(Your objective) Give only the number of lines in the listing below where the string "height" occurs.

++++ The data

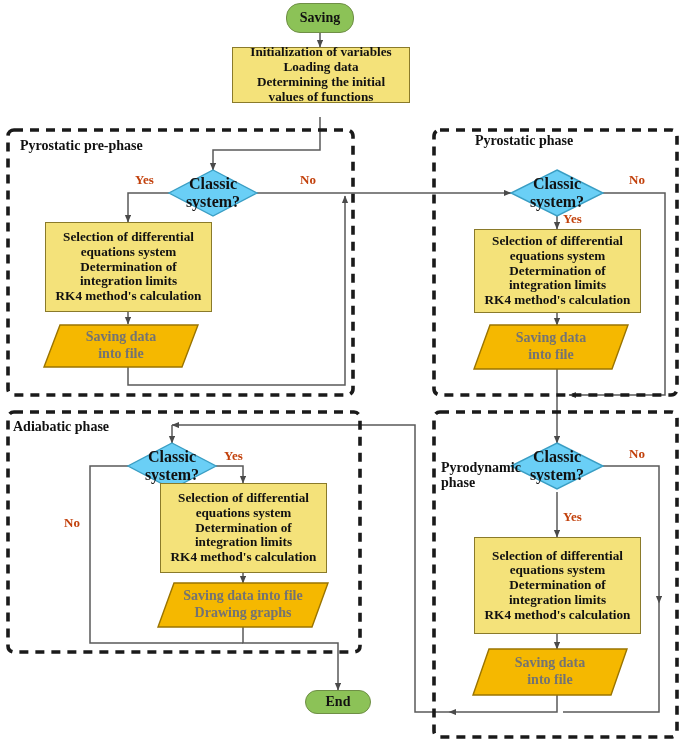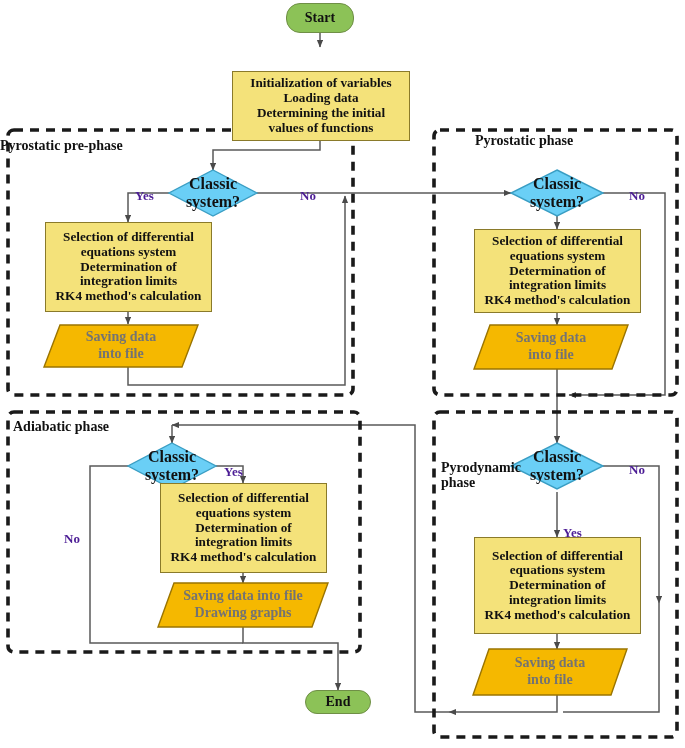--- a/index.html
+++ b/index.html
@@ -106,7 +106,7 @@
   </svg>
 
   <div class="node terminal" style="left:286px;top:3px;width:68px;height:30px;">
-    <span>Start</span>
+    <span>Saving</span>
   </div>
 
   <div class="node process ml" style="left:232px;top:47px;width:178px;height:70px;margin-top:24px;">

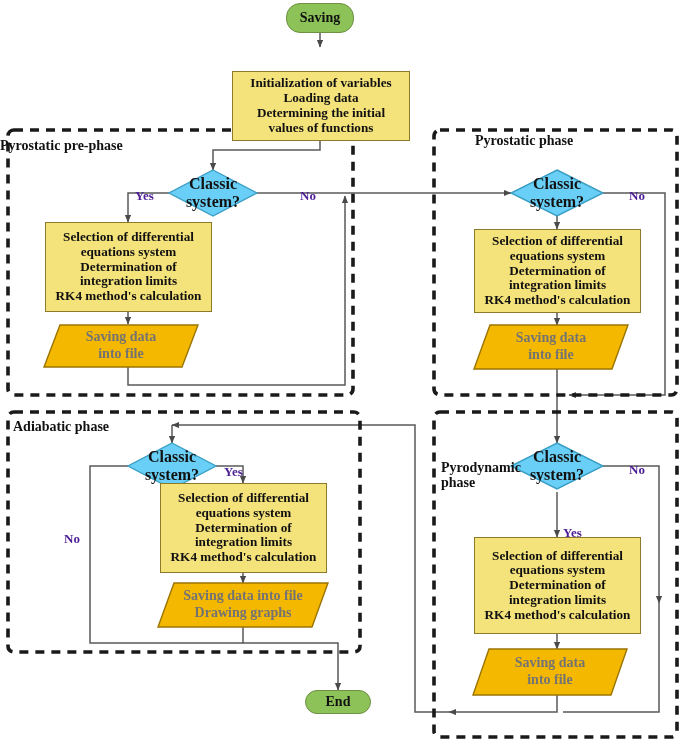--- a/index.html
+++ b/index.html
@@ -109,7 +109,7 @@
     <span>Saving</span>
   </div>
 
-  <div class="node process ml" style="left:232px;top:47px;width:178px;height:70px;margin-top:24px;">
+  <div class="node process ml" style="left:232px;top:47px;width:178px;height:56px;">
     <span>Initialization of variables
 Loading data
 Determining the initial

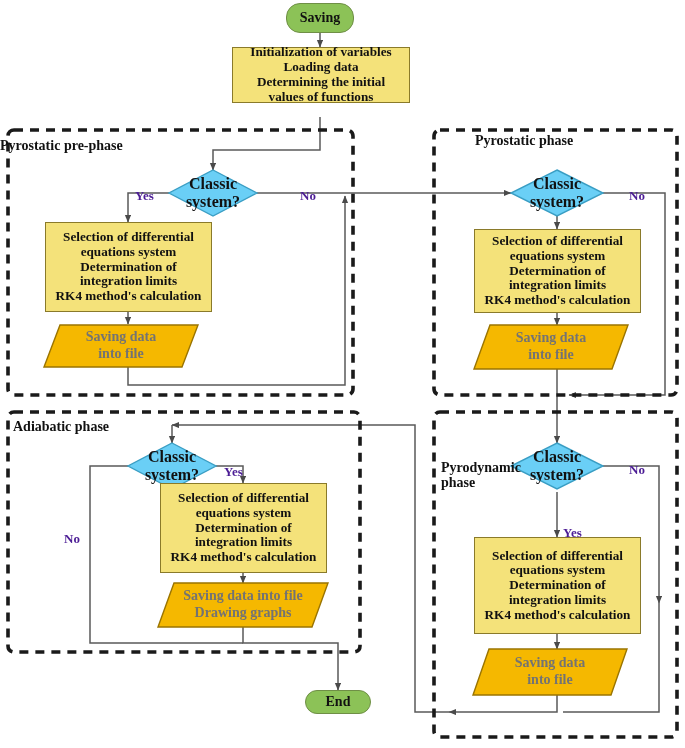--- a/index.html
+++ b/index.html
@@ -116,7 +116,7 @@
 values of functions</span>
   </div>
 
-  <div class="phase-title" style="left:0;top:138px;">Pyrostatic pre-phase</div>
+  <div class="phase-title" style="left:20px;top:138px;">Pyrostatic pre-phase</div>
 
   <div class="decision-wrap" style="left:169px;top:170px;width:88px;height:46px;">
     <div class="decision-label ml">Classic

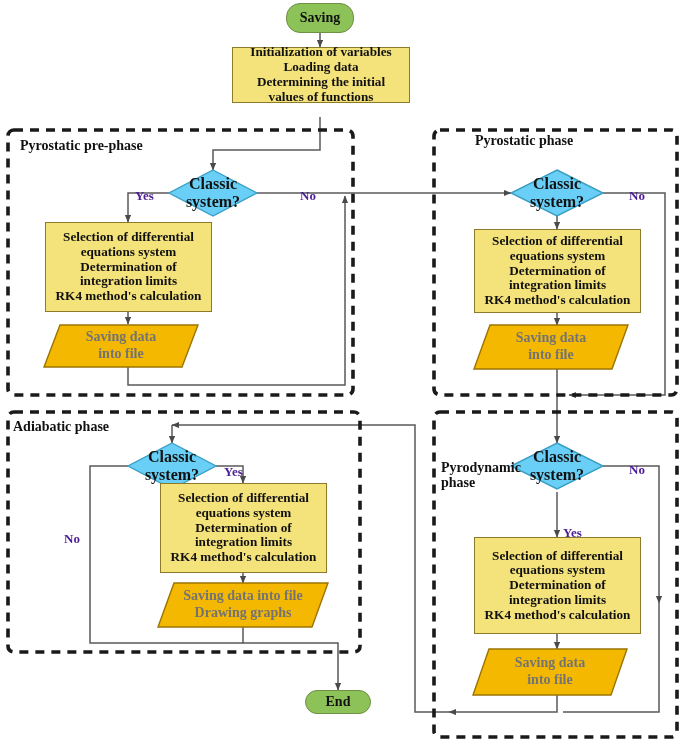--- a/index.html
+++ b/index.html
@@ -23,7 +23,7 @@
      display:flex;align-items:center;justify-content:center;text-align:center;
      font-weight:bold;font-size:14px;color:#737373;line-height:1.18;}
   .phase-title{position:absolute;font-weight:bold;font-size:14px;color:#111;line-height:1.08;white-space:pre-line;}
-  .edge-label{position:absolute;font-weight:bold;font-size:13px;color:#4c1d95;font-family:"Liberation Serif","DejaVu Serif",serif;margin-top:16px;}
+  .edge-label{position:absolute;font-weight:bold;font-size:13px;color:#c2410c;font-family:"Liberation Serif","DejaVu Serif",serif;}
   .ml{white-space:pre-line;}
 </style>
 </head>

++++++++

(Exercise solution) 7